Villca is an old miner, an unlikely combination in Bolivia. He’s 59 and none of his comrades have made it to his age. He’s alive, he says, because he was never greedy. Most miners work for months or even years without a break. Most miners end up working 24-hour shifts, fuelled by coca leaves and liquor, a practice for which they have invented a verb, veinticuatrear: ‘to twenty-four’. Instead he would come up to the surface, go back to his parents’ village for a few months to grow potatoes and herd llamas, fill his lungs with clean air to flush the dust out of them, and then go back to the mine. But he was never there when his companions were asphyxiated by a pocket of gas or crushed by a rockfall. He knows he’s already taken too many chances with death and that he shouldn’t push his luck. So he’s decided to retire. He swears that in a few weeks’ time he’ll retire.

Excerpt 2

Alicia opens her fist and shows me three stones the colour of lead, speckled with sparkling spots: particles of silver. She has pilfered them from the mine.

She wraps the stones in newspaper, puts the package in her backpack and disappears behind the canvas sacks to change her clothes. She takes off the overalls and puts on some jeans, a blue tracksuit top and a knitted hat. She grabs the backpack, and we leave the hut and walk downhill.

She’s 14 years old, and her hands are dry and tough, bleached by the dust of the mountain.
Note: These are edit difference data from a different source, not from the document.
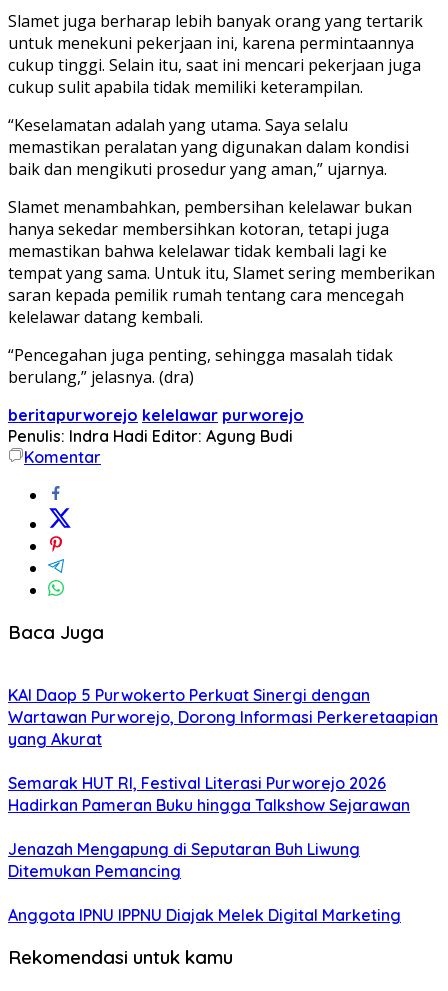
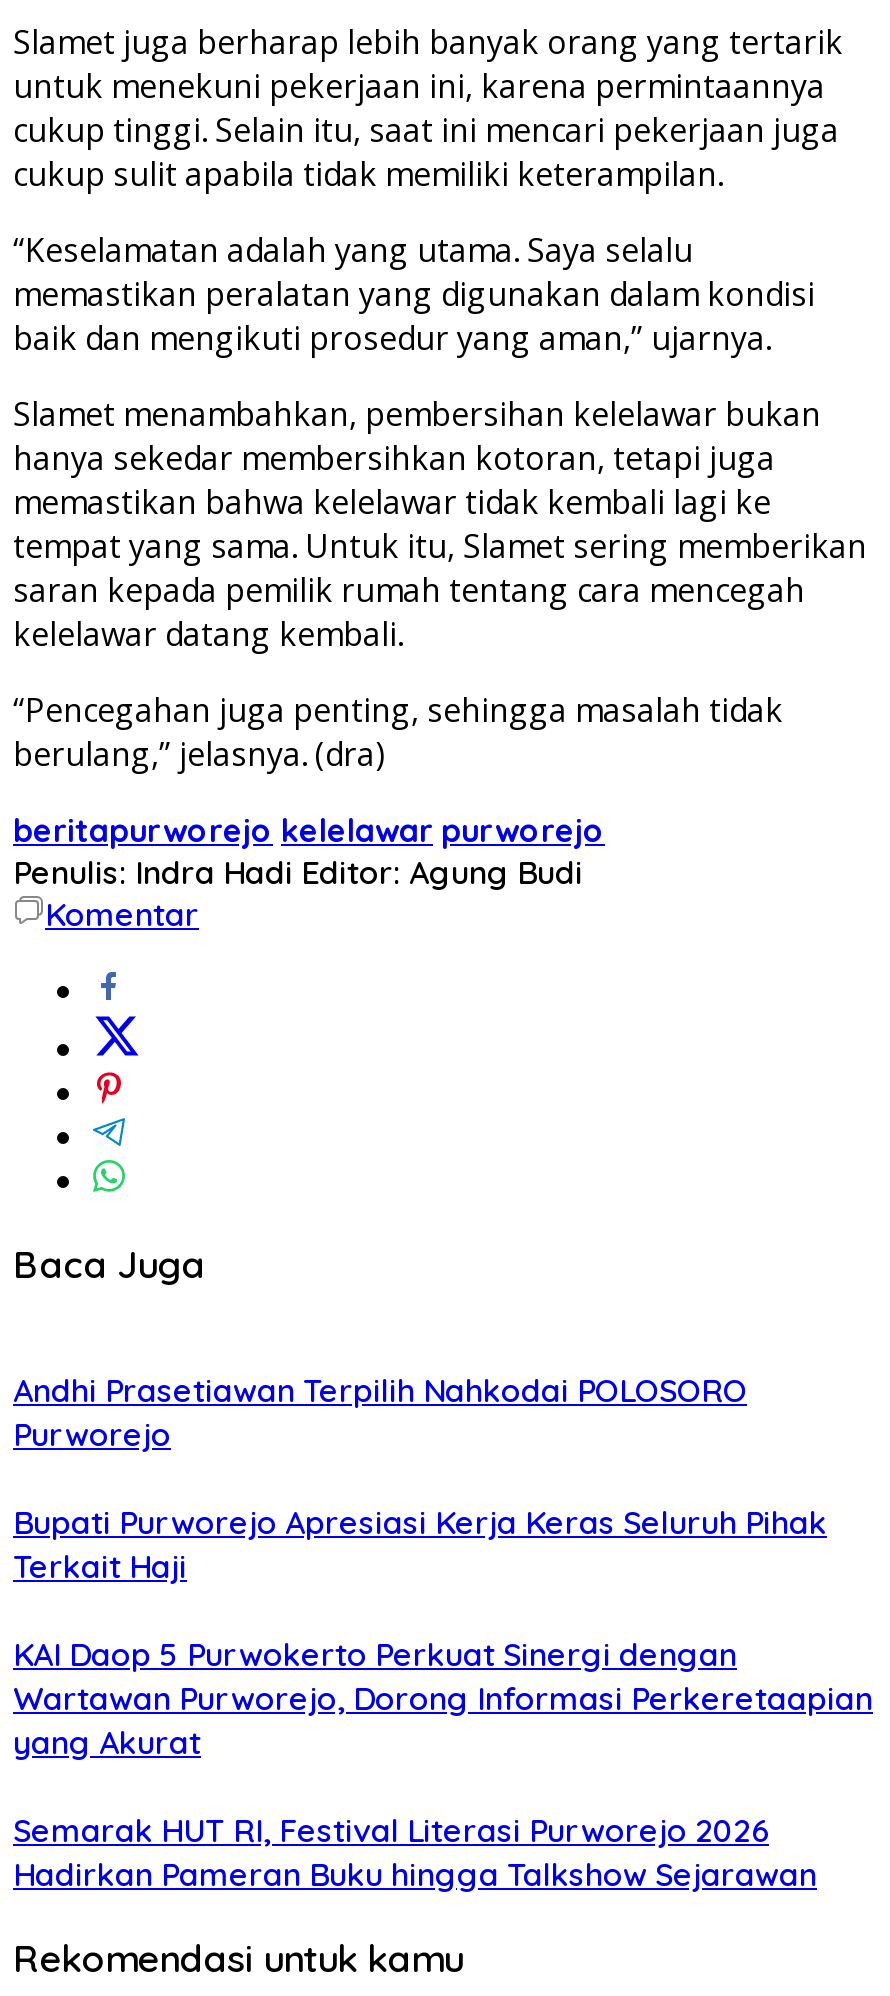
+ Andhi Prasetiawan Terpilih Nahkodai POLOSORO
+ Purworejo
+ Bupati Purworejo Apresiasi Kerja Keras Seluruh Pihak
+ Terkait Haji

moved down: KAI Daop 5 Purwokerto Perkuat Sinergi dengan | Wartawan Purworejo, Dorong Informasi Perkeretaapian | yang Akurat | Semarak HUT RI, Festival Literasi Purworejo 2026 | Hadirkan Pameran Buku hingga Talkshow Sejarawan

- Jenazah Mengapung di Seputaran Buh Liwung
- Ditemukan Pemancing
- Anggota IPNU IPPNU Diajak Melek Digital Marketing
The wind sweeps the slopes: fragments of rock scatter before it, the rubble groans. The dust of Cerro Rico gets in your eyes, between your teeth, into your lungs. It contains arsenic, which causes cancer, and it contains cadmium, zinc, chrome and lead, all of which accumulate in the blood, gradually poisoning the body until it is exhausted. The dust also contains silver: between 120 and 150 grams of silver for every ton of dust. Every visitor takes away a few particles of Potosí silver in their lungs. It’s because of these particles, the need to separate them from all the others, that Alicia lives in an adobe hut on the mountain.